* [The problem]
Find the word "facility" in the listing below, then return every line it appears in.

* [Exercise input]
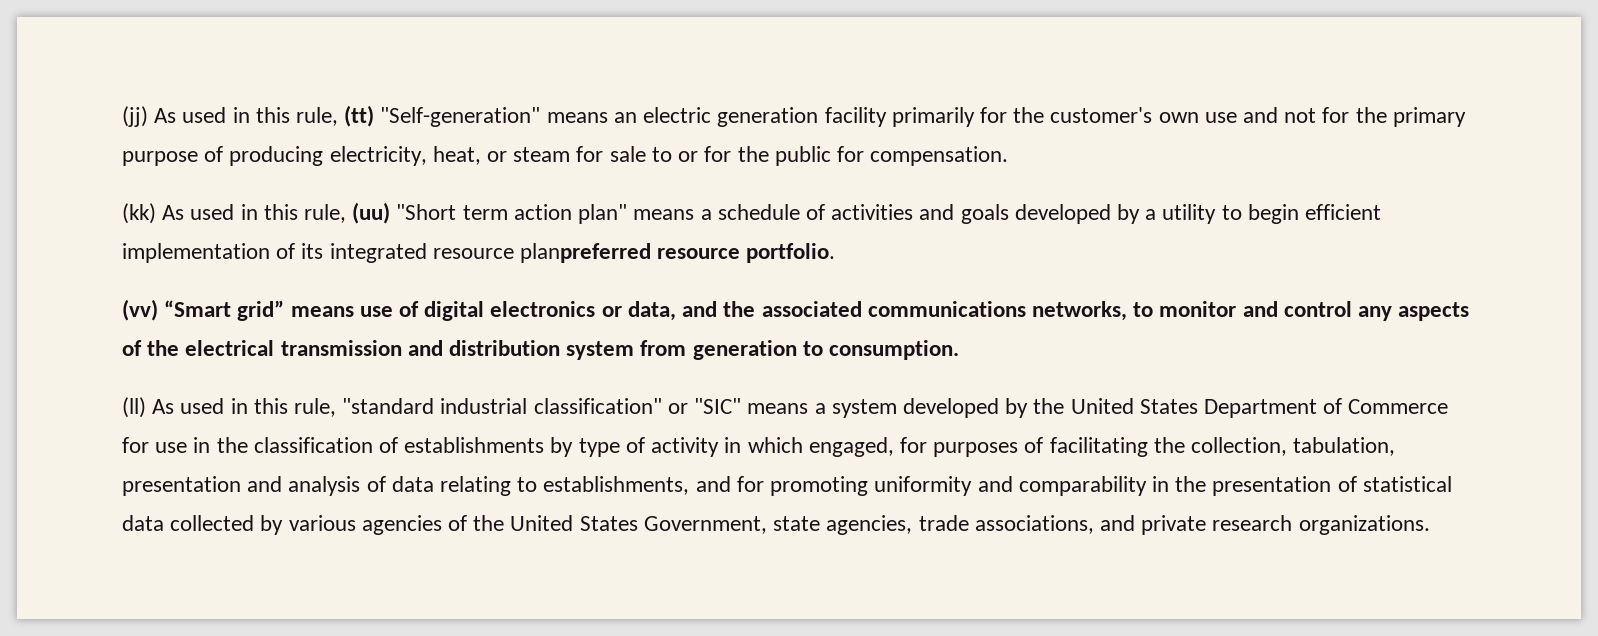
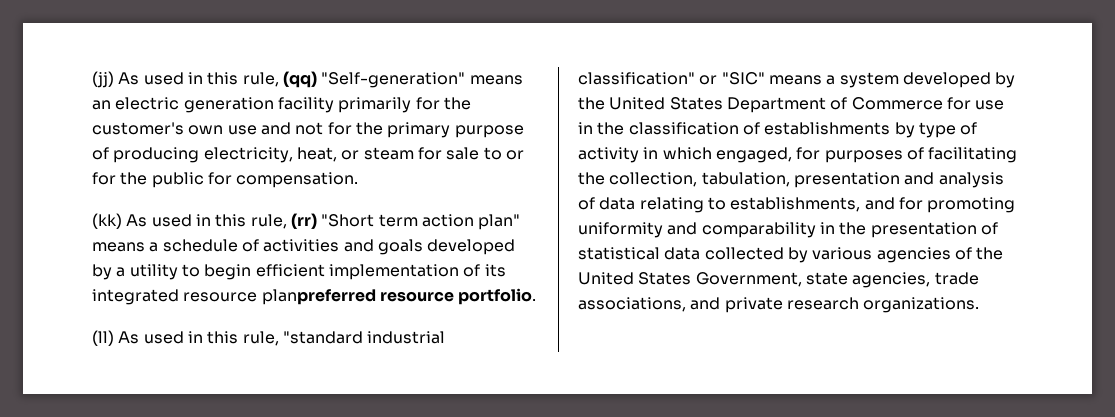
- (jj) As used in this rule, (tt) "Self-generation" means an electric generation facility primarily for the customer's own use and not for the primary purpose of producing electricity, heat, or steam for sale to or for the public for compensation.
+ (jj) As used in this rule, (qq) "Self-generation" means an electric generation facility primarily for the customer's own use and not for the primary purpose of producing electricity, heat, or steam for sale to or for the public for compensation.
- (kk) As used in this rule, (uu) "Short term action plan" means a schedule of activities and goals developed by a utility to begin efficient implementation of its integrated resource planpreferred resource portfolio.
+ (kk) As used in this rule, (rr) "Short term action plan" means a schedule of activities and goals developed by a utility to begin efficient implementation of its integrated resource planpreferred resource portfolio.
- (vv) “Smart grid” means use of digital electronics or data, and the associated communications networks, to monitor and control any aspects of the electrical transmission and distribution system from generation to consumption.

* [Reply]
- (jj) As used in this rule, (tt) "Self-generation" means an electric generation facility primarily for the customer's own use and not for the primary purpose of producing electricity, heat, or steam for sale to or for the public for compensation.
+ (jj) As used in this rule, (qq) "Self-generation" means an electric generation facility primarily for the customer's own use and not for the primary purpose of producing electricity, heat, or steam for sale to or for the public for compensation.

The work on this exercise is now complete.